LOUISE H. MCCAGG FELLOWSHIP
Each year, the A.I.R. Fellowship Program supports the burgeoning careers of six emerging and underrepresented women and non-binary artists. Since 2024, the Louise H. McCagg Fellowship has been awarded annually to one A.I.R. Fellow in honor of artist, philanthropist, feminist, and mother Louise H. McCagg (1936–2020).
A member and supporter of A.I.R. Gallery since 1993, McCagg is remembered for her innovative work in sculpture, dynamic spirit, and lifelong commitment to feminist causes. Rooted in collaboration and community, her casts of faces and bodies in paper, plaster, and bronze have been exhibited widely, including as part of the Hungarian Pavilion at the 2009 Venice Biennale.
McCagg led a long, enriching life driven by her deep love of life itself. Born in 1936 in Hartford, Connecticut, McCagg’s interest in the arts led her to New York City to attend Barnard College, where she graduated in 1959 with a B.A. in English Literature while studying printing and painting at the Art Students League of New York. Moving to East Lansing, Michigan with her husband William Ogden McCagg, Jr., she raised their two daughters while earning an M.F.A. in Sculpture from Michigan State University, being the first woman in the department allowed to pour metal. Her husband’s scholarship in Eastern European history led the couple to live for extended periods in Europe, especially Hungary, which had a profound influence on McCagg’s work. In the early 1990s, the McCaggs returned to New York City and she joined A.I.R. Gallery as a member.

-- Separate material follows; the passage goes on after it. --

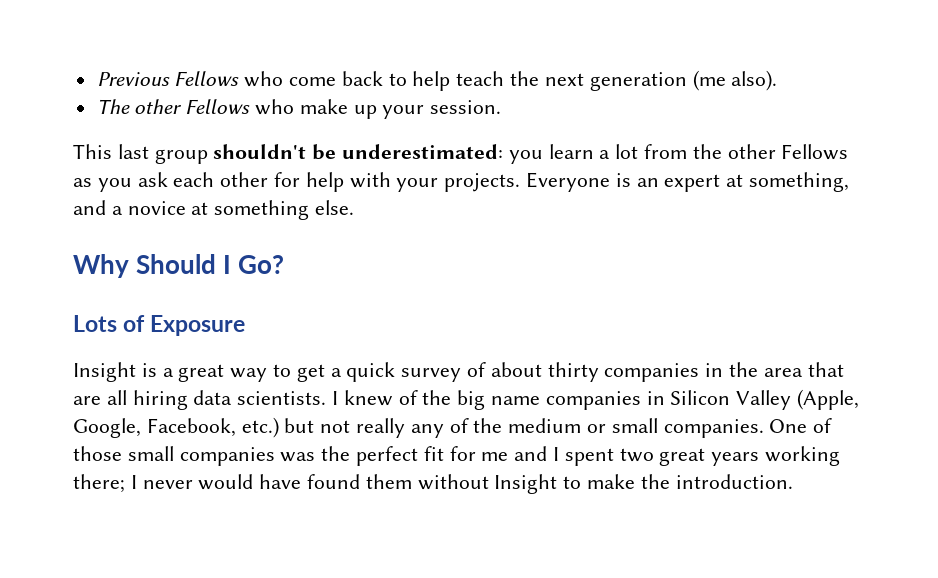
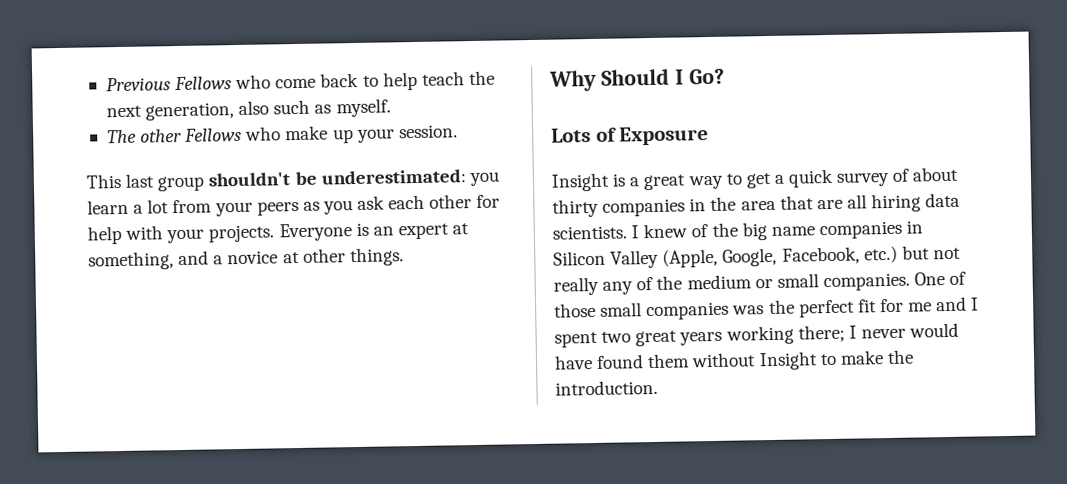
[589,70,778,91] generation (me also). -> [145,98,391,121] generation, also such as myself.
[692,144,849,160] the other Fellows -> [214,200,299,217] your peers
[214,200,355,220] something else. -> [302,247,404,267] other things.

In her work, McCagg fused her interest in a formal, figurative sculptural aesthetic with her own experience and relationships, bringing together both rigorous artistic structure and intimate, personal experience. In the 1980s, she cast small-sized, aluminum sculptures that were used as a site of experimentation through which she could explore movements and positions of the body. During the 1990s, McCagg developed a unique paper casting process that allowed her to create “face prints” or “life masks” that, though reduced in size, retained the recognizable features of their sitter. Over decades, and around the world, she cast face masks of those important to her and synthesized them into larger visual works that told both a deeply personal, self-empowered narrative and, simultaneously, a larger, archetypal one: that we are all one, no matter who we are or where we come from.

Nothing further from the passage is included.